Recorded data
◆ ◆ ◆ ◆

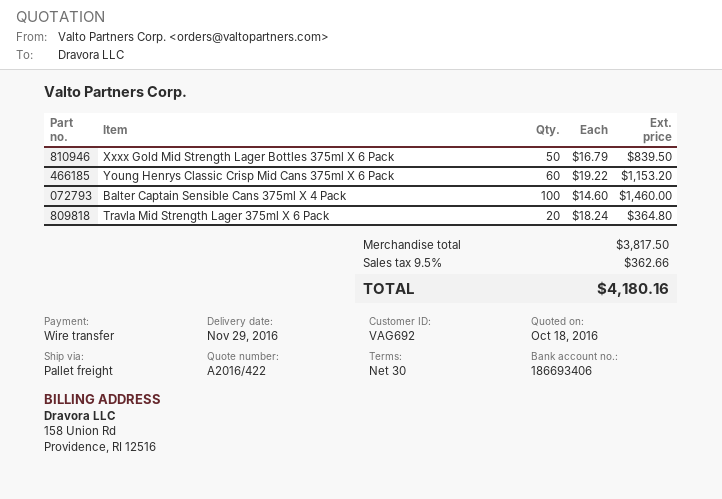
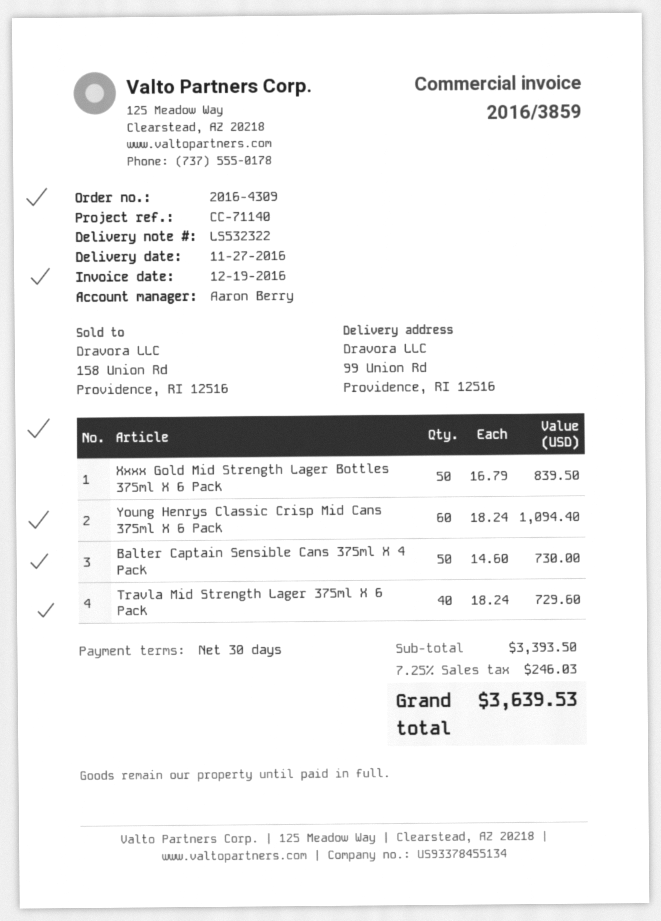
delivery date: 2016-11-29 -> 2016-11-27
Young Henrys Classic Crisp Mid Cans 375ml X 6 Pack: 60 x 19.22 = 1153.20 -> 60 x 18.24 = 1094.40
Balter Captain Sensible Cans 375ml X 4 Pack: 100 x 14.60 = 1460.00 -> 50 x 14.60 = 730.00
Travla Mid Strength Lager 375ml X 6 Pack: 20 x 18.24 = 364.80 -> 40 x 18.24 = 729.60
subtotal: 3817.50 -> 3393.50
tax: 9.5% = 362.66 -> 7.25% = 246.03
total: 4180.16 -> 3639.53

◆ ◆ ◆ ◆

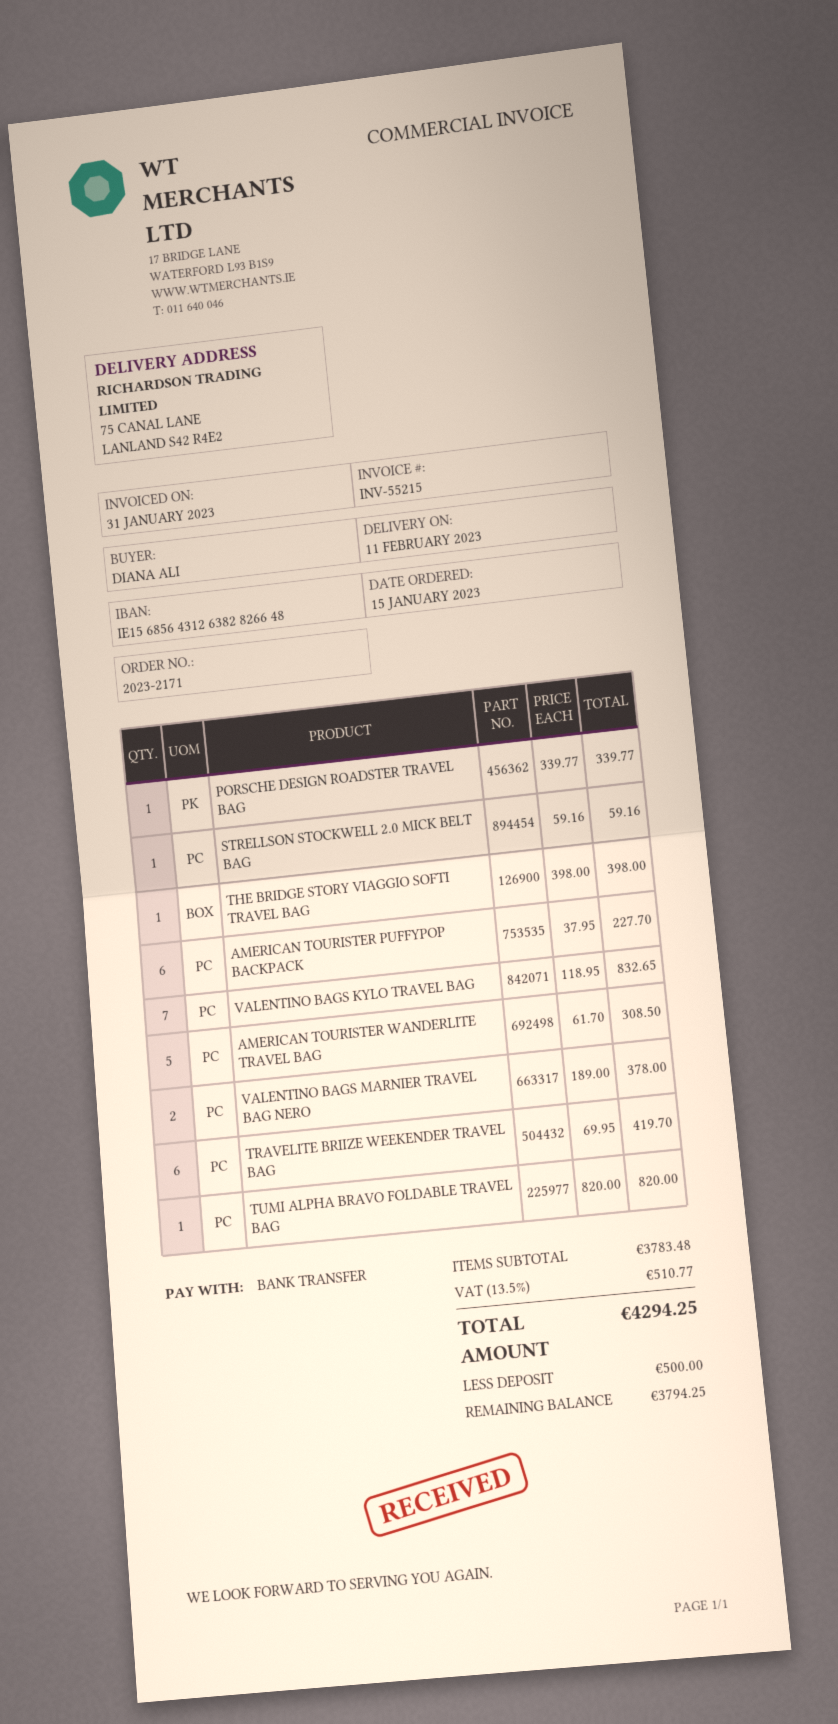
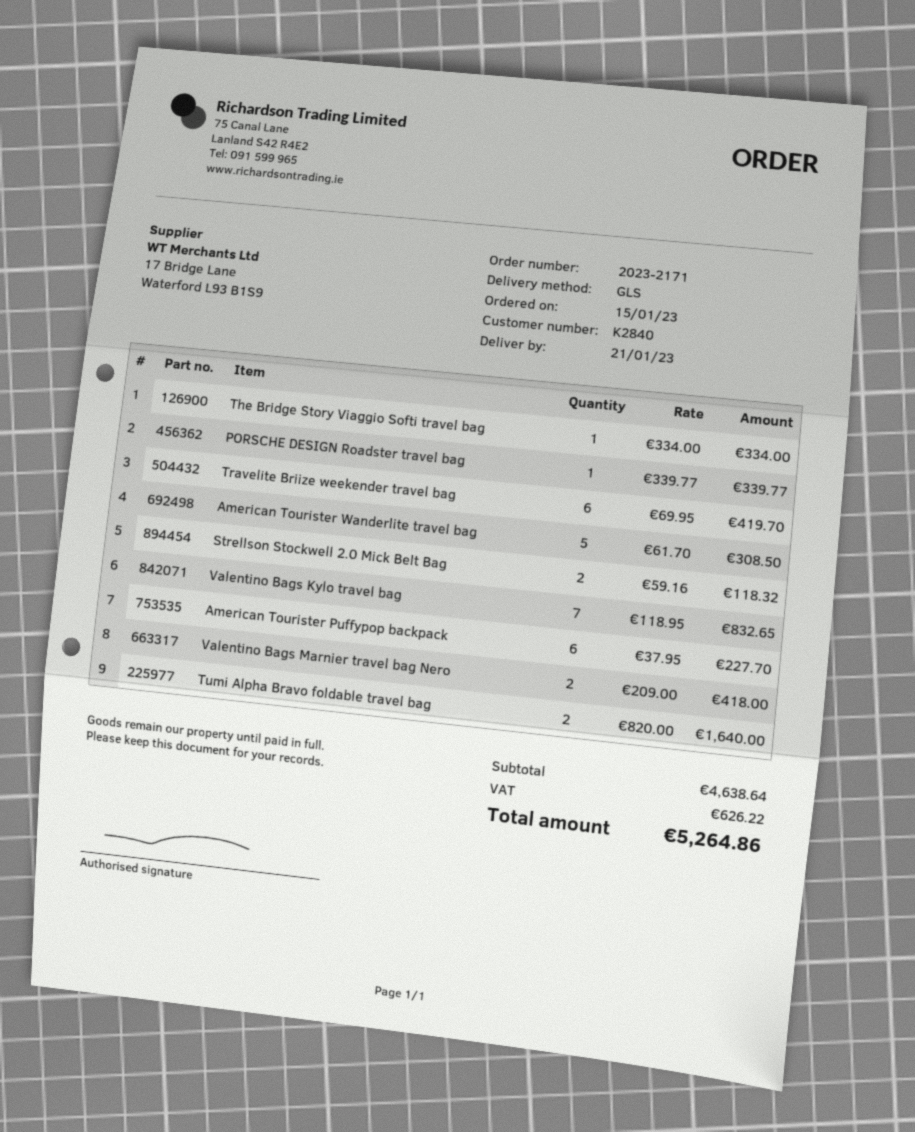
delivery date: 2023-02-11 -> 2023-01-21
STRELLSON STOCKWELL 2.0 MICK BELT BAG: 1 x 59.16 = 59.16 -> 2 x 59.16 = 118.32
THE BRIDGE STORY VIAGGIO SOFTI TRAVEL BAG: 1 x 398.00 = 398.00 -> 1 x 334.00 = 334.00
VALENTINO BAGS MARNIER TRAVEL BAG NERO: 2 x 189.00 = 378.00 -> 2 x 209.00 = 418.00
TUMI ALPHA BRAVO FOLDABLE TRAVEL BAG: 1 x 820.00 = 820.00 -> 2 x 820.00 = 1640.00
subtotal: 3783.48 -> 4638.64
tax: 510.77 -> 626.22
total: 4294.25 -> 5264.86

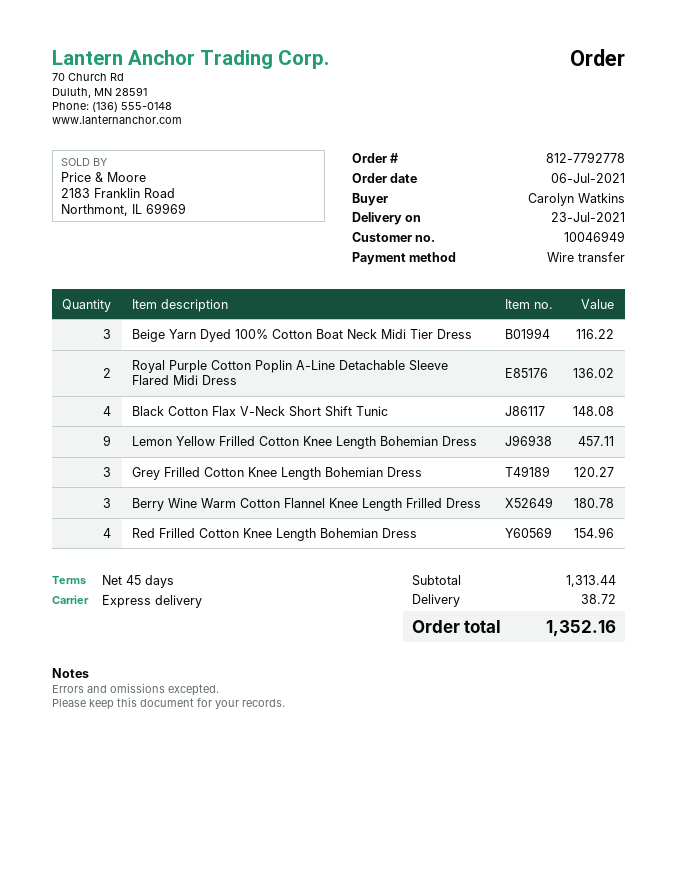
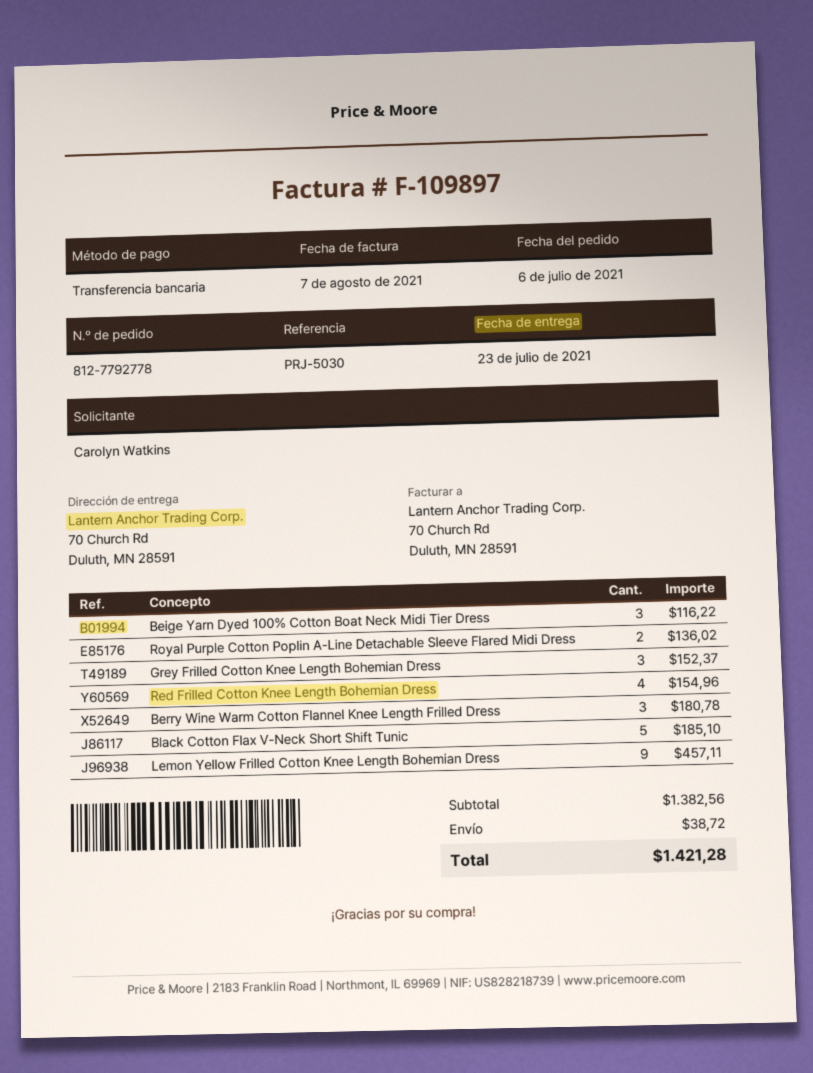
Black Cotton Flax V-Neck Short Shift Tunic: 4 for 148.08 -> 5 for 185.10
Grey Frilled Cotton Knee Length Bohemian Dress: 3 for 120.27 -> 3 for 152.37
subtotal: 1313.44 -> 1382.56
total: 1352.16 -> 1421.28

◆ ◆ ◆ ◆

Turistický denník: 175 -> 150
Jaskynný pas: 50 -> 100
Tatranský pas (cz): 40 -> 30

◆ ◆ ◆ ◆

Task
Copy exactly the lines of the listing above between the one holding "delivery date: 2023-02-11 -> 2023-01-21" and the one holding "total: 1352.16 -> 1421.28", inclusive; omit all pictures.

Solution to the problem
delivery date: 2023-02-11 -> 2023-01-21
STRELLSON STOCKWELL 2.0 MICK BELT BAG: 1 x 59.16 = 59.16 -> 2 x 59.16 = 118.32
THE BRIDGE STORY VIAGGIO SOFTI TRAVEL BAG: 1 x 398.00 = 398.00 -> 1 x 334.00 = 334.00
VALENTINO BAGS MARNIER TRAVEL BAG NERO: 2 x 189.00 = 378.00 -> 2 x 209.00 = 418.00
TUMI ALPHA BRAVO FOLDABLE TRAVEL BAG: 1 x 820.00 = 820.00 -> 2 x 820.00 = 1640.00
subtotal: 3783.48 -> 4638.64
tax: 510.77 -> 626.22
total: 4294.25 -> 5264.86

Black Cotton Flax V-Neck Short Shift Tunic: 4 for 148.08 -> 5 for 185.10
Grey Frilled Cotton Knee Length Bohemian Dress: 3 for 120.27 -> 3 for 152.37
subtotal: 1313.44 -> 1382.56
total: 1352.16 -> 1421.28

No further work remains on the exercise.